Полагаю, это Ватерлоо. Стычки во Франции продолжаются; условия еще не объявили; тяжелый серый день, я проиграла в шары, была раздражена, обижена и поклялась больше никогда не играть, но читала свою книгу. Мои книги — Кольридж; Роза Маколей; письма Бессборо[314]
— довольно глупая фантазия, инспирированная Гари-о: я бы хотела найти одну книгу и прилепиться к ней. Но не могу. Если уж это моя последняя дистанция, то почему бы не почитать Шекспира? Не могу. Мне кажется, что я должна закончить «П.X.», должна закончить что-нибудь в преддверии конца. Конец придает живость, даже веселость и беззаботность каждодневной беспорядочной жизни. Вот, думала я вчера, не исключено, что это моя последняя прогулка. На холме над Бэйдином я нашла несколько зеленых стеклянных трубочек. В пшенице огнем полыхали маки. А вечером я читала Шелли. Какими нежными, чистыми, музыкальными и неиспорченными кажутся он и Кольридж после чтения левых. До чего легко и твердо они ступают, а как они поют; ни одного лишнего слова, все на месте, глубокий смысл. Мне бы хотелось изобрести новый критический метод — что-нибудь более быстрое и легкое, более разговорное и все же насыщенное: более близкое к тексту и менее жесткое; более воздушное и похожее на полет, чем мои эссе из «Обыкновенного читателя». Старая проблема: как сохранить полет мыслей, но быть точной. В этом разница между скетчем и законченной работой. Пора готовить обед. Роль. Ночные налеты на восточное и южное побережья. 6, 3, 22 человека убивают каждую ночь.Дует сильный ветер; Мэйбел, Луи собирают смородину и крыжовник. Визит в Чарльстон — еще один камешек в мой огород. В данный момент, работая лишь над «П.X.», я не очень твердо стою на земле. Потом война — ожидание, пока наточат ножи — разрушила внешнюю защитную стену. Никакого эха. Никакой среды. У меня совсем нет ощущения публики, так что я даже забываю, печатается «Роджер» или не печатается. Обычные вращения — прежние правила, — которые много лет доносили до меня эхо и укрепляли меня, теперь непонятны и неуловимы, как в пустыне. Я хочу сказать, нет «осени», нет зимы. Мы подходим к краю пропасти… а потом что? Не могу представить, что будет 27 июня 1941 года. Это отбирает что-то даже у чаепитий в Чарльстоне. Мы бросаем еще один день в поток воды, приводящий в движение мельничное колесо.

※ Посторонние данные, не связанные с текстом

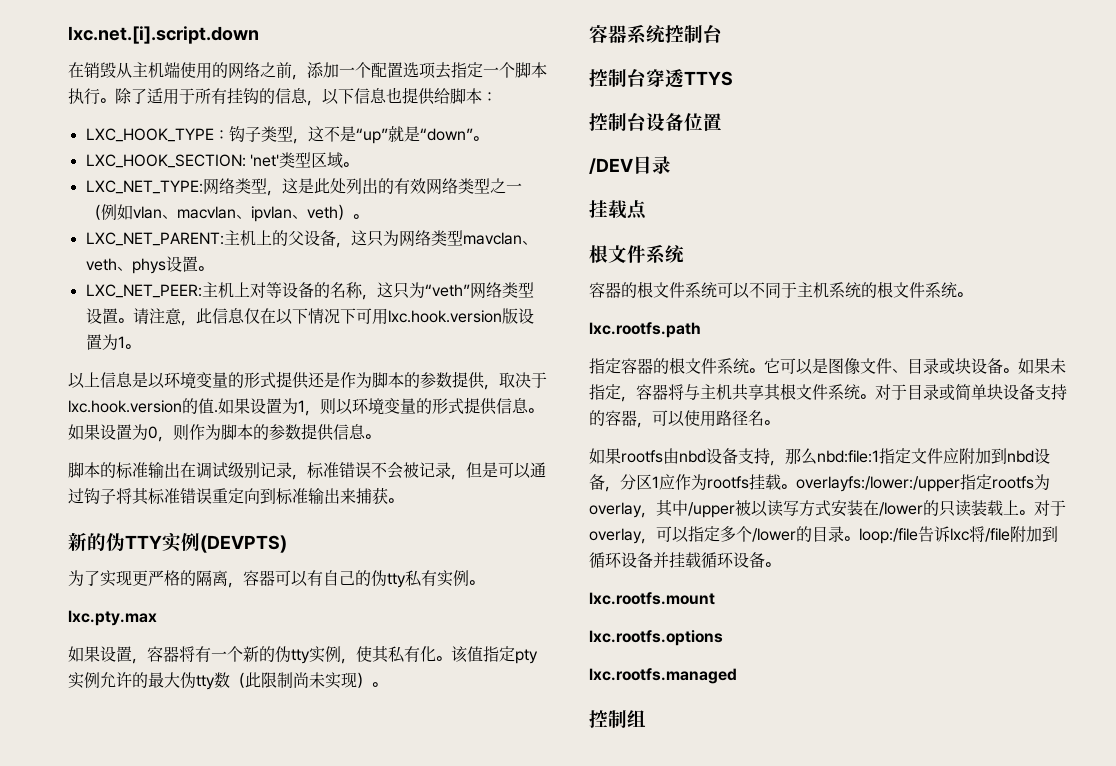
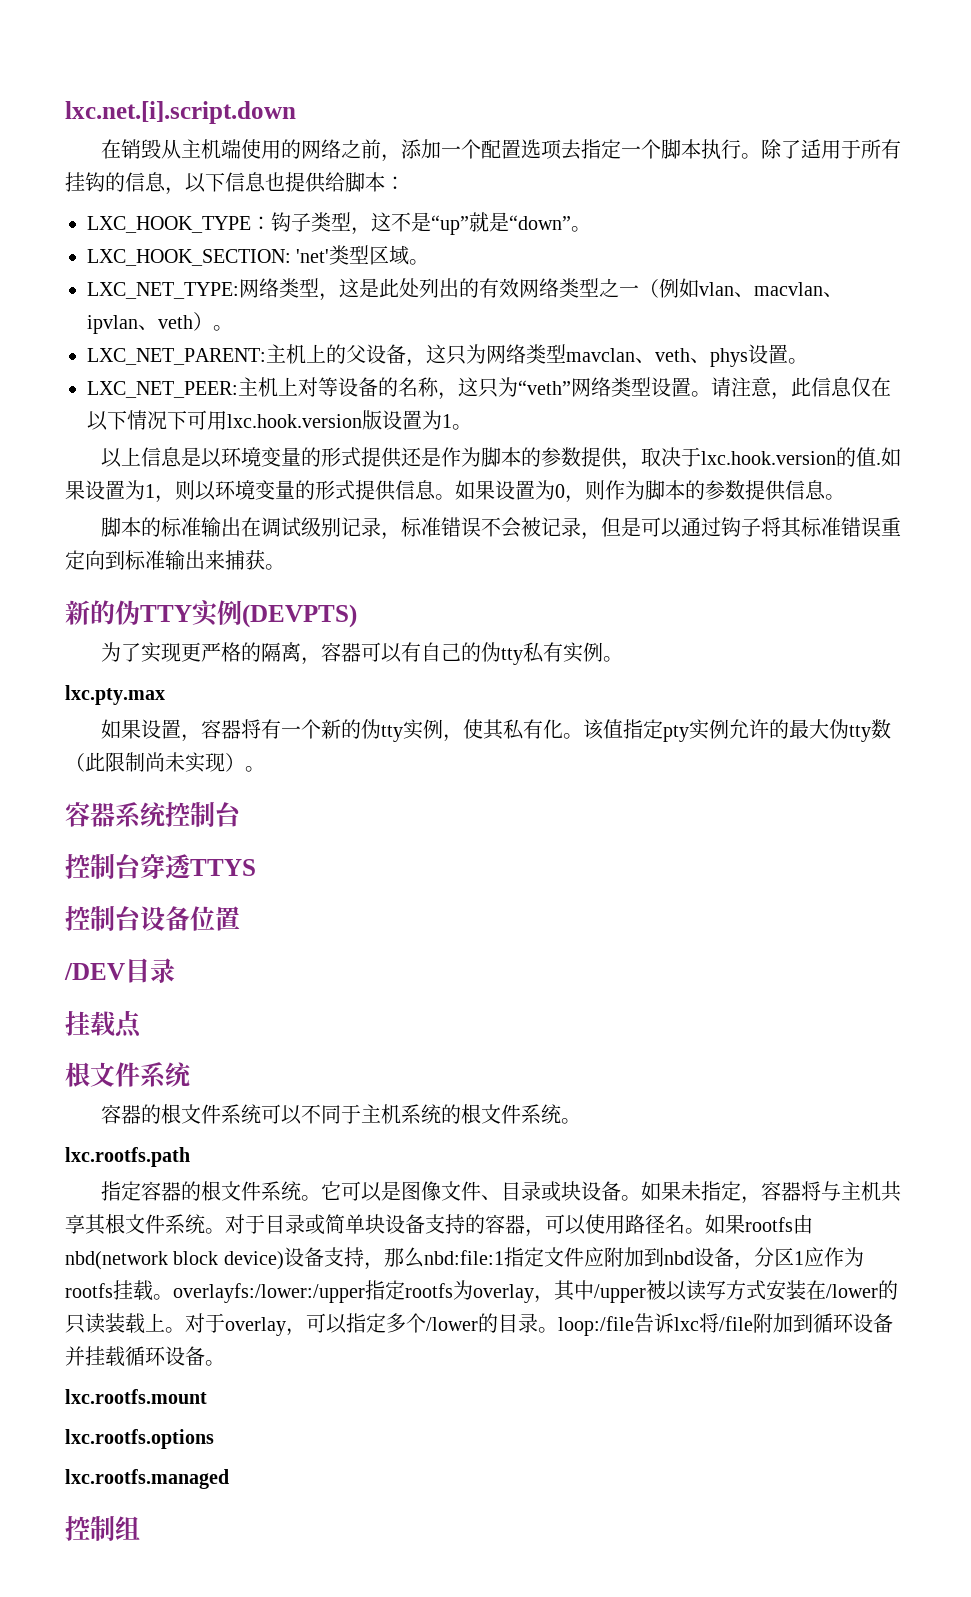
- 对于目录或简单块设备支持的容器，可以使用路径名。
- 如果rootfs由nbd设备支持，那么nbd:file:1指定文件应附加到nbd设备，分区1应作为rootfs挂载。overlayfs:/lower:/upper指定rootfs为overlay，其中/upper被以读写方式安装在/lower的只读装载上。
+ 对于目录或简单块设备支持的容器，可以使用路径名。如果rootfs由nbd(network block device)设备支持，那么nbd:file:1指定文件应附加到nbd设备，分区1应作为rootfs挂载。overlayfs:/lower:/upper指定rootfs为overlay，其中/upper被以读写方式安装在/lower的只读装载上。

Мне нужно кое о чем написать: но в данный момент, накануне выхода в свет книги, я хочу написать о своих чувствах. Они какие должны быть, но не очень сильные — не сравнить с теми, что были перед выходом романа «Годы», — о нет, совсем не такие. Все же они болезненные. Хорошо бы это случилось на следующей неделе в среду. Будут Морган и Десмонд. Боюсь, Морган скажет — достаточно, чтобы показать, как ему не нравится книга, но он добрый. Д. непременно огорчит. «The Times Lit. Sup.» (после нападок на «Обзоры») найдет, над чем посмеяться. «Т. and Т.» будут полны энтузиазма. И — это все. Я повторяю, будут два направления, как всегда: чарующе — скучно; живо — мертво. Так почему я нервничаю? Я ведь всё знаю. Не всё. Миссис Лиман выразила восторг. Джон молчит. Те, кто фыркает в сторону Блумсбери, конечно же, поглумятся надо мной. Я и забыла. Но когда Л. расчесывает Салли, я не могу сосредоточиться. У меня нет отдельной комнаты. Одиннадцать дней калейдоскоп лиц. Вчера это закончилось на У. И. (W.I.): моя речь — я произнесла ее — о «Дредноуте»[315]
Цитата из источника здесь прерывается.